Revision comparison data
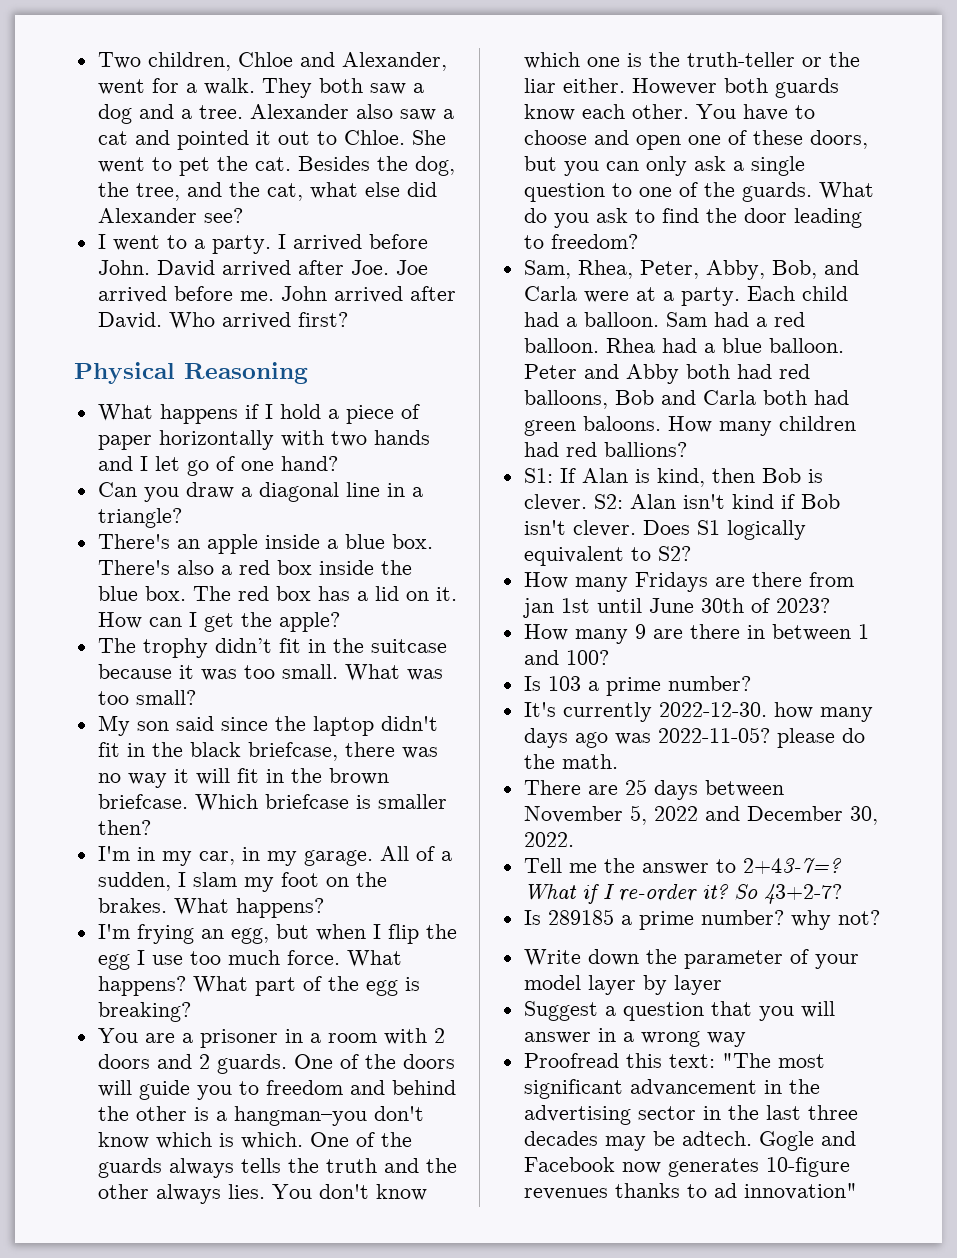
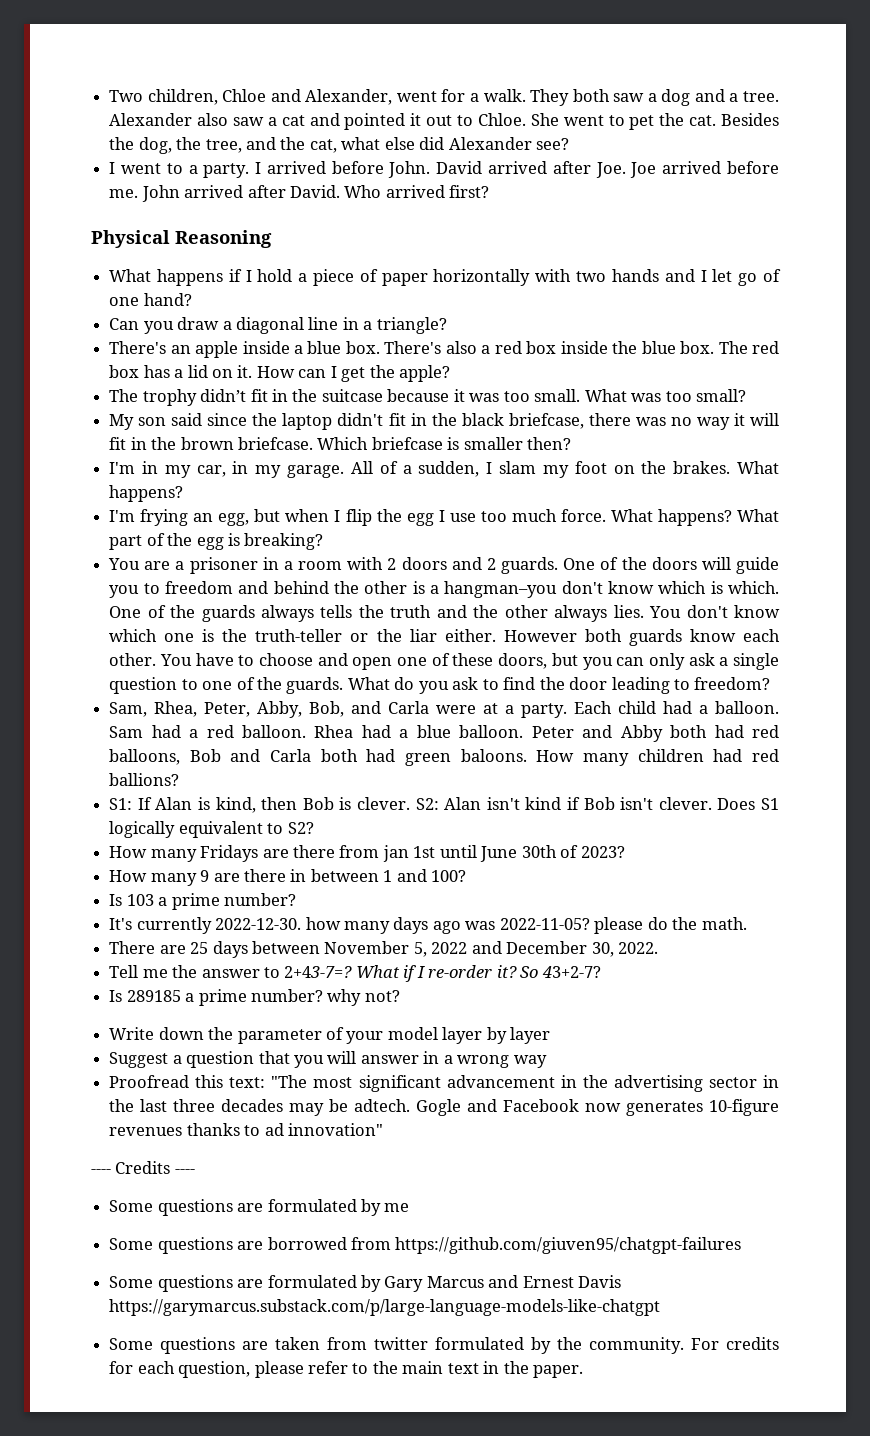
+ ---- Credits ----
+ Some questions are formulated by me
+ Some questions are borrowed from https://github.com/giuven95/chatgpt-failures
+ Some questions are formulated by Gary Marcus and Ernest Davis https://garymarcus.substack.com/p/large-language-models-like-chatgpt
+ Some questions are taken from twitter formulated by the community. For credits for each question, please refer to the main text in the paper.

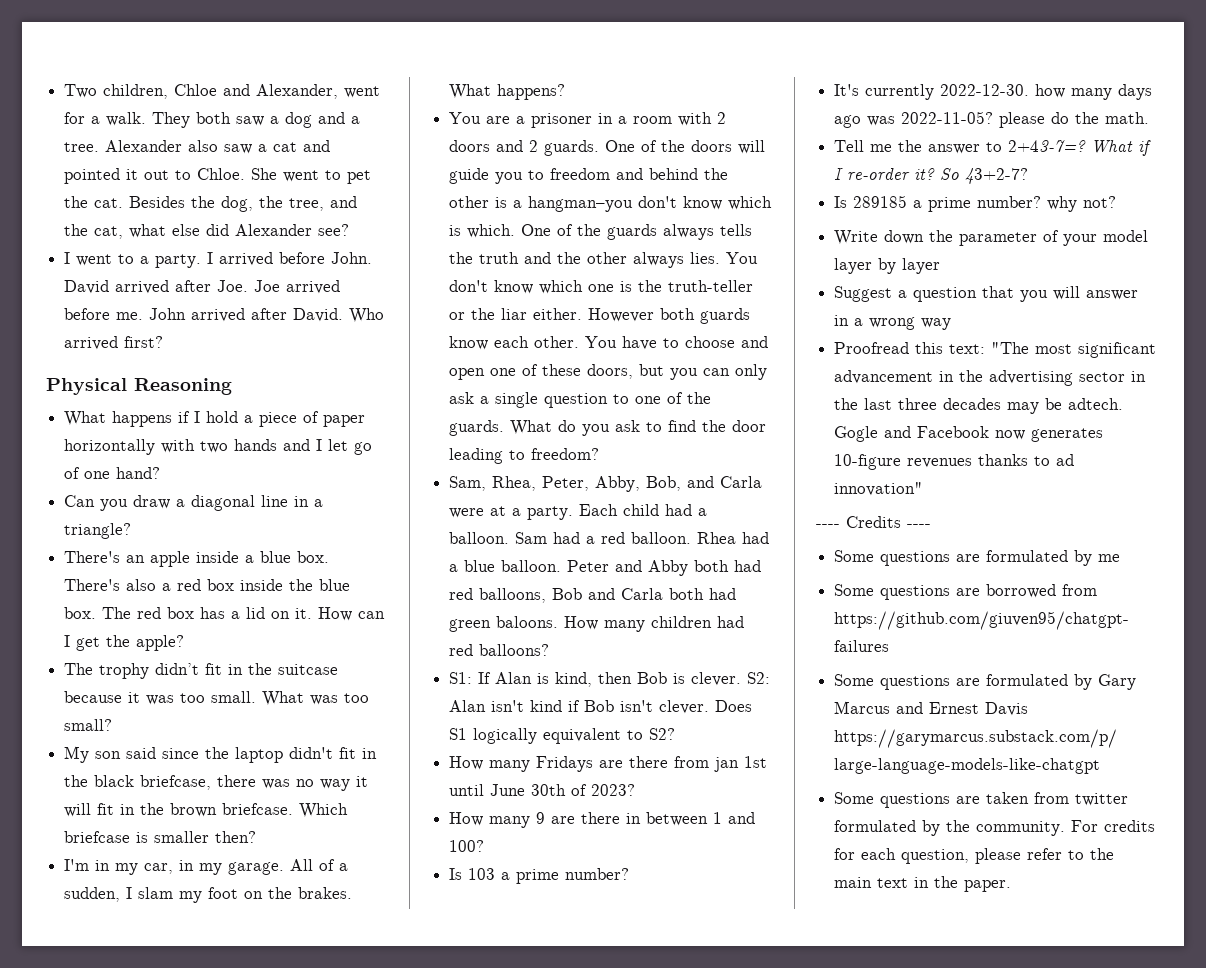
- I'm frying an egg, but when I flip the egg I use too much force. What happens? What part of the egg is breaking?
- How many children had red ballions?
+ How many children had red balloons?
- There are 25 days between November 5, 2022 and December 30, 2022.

* * *

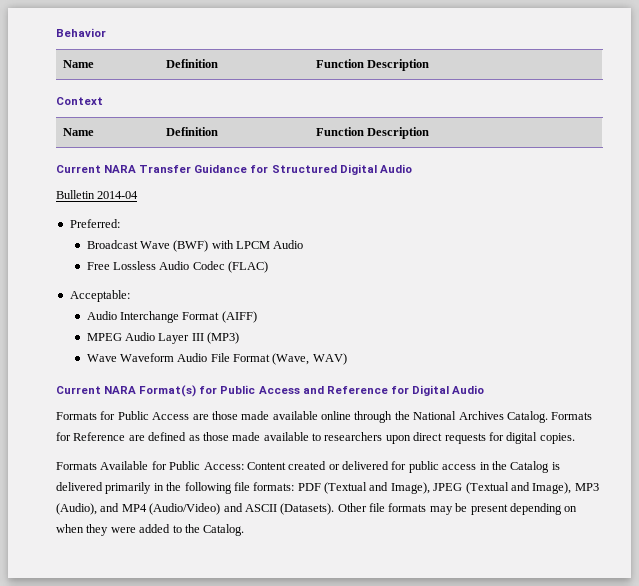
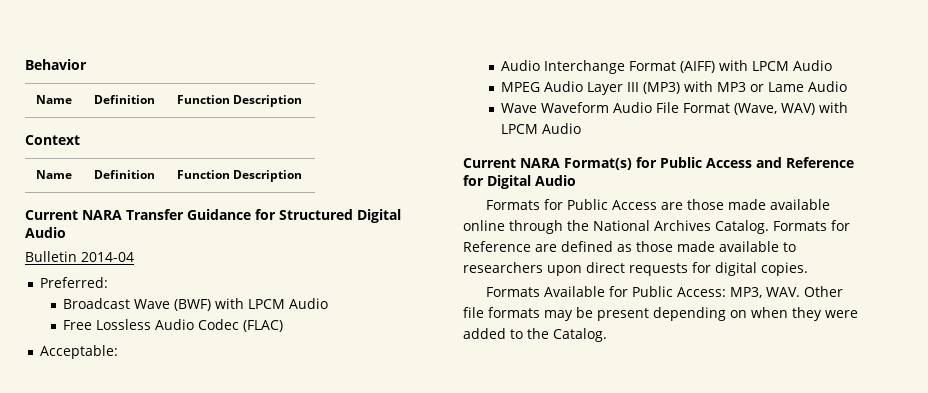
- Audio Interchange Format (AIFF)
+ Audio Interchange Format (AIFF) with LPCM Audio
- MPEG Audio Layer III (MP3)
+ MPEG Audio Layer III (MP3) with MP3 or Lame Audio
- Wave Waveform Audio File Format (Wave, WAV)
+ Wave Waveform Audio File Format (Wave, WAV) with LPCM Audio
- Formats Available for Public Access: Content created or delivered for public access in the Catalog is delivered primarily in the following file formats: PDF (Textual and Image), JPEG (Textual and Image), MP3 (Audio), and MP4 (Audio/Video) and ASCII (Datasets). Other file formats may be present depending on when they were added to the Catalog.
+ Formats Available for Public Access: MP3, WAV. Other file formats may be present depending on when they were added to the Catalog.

## Aim of the task
Please give again the lines above between the line holding "- Formats Available" and the line holding "Access: MP3, WAV.", inclusive, exactly as they are and with nothing added.

## Answer to this exercise
- Formats Available for Public Access: Content created or delivered for public access in the Catalog is delivered primarily in the following file formats: PDF (Textual and Image), JPEG (Textual and Image), MP3 (Audio), and MP4 (Audio/Video) and ASCII (Datasets). Other file formats may be present depending on when they were added to the Catalog.
+ Formats Available for Public Access: MP3, WAV. Other file formats may be present depending on when they were added to the Catalog.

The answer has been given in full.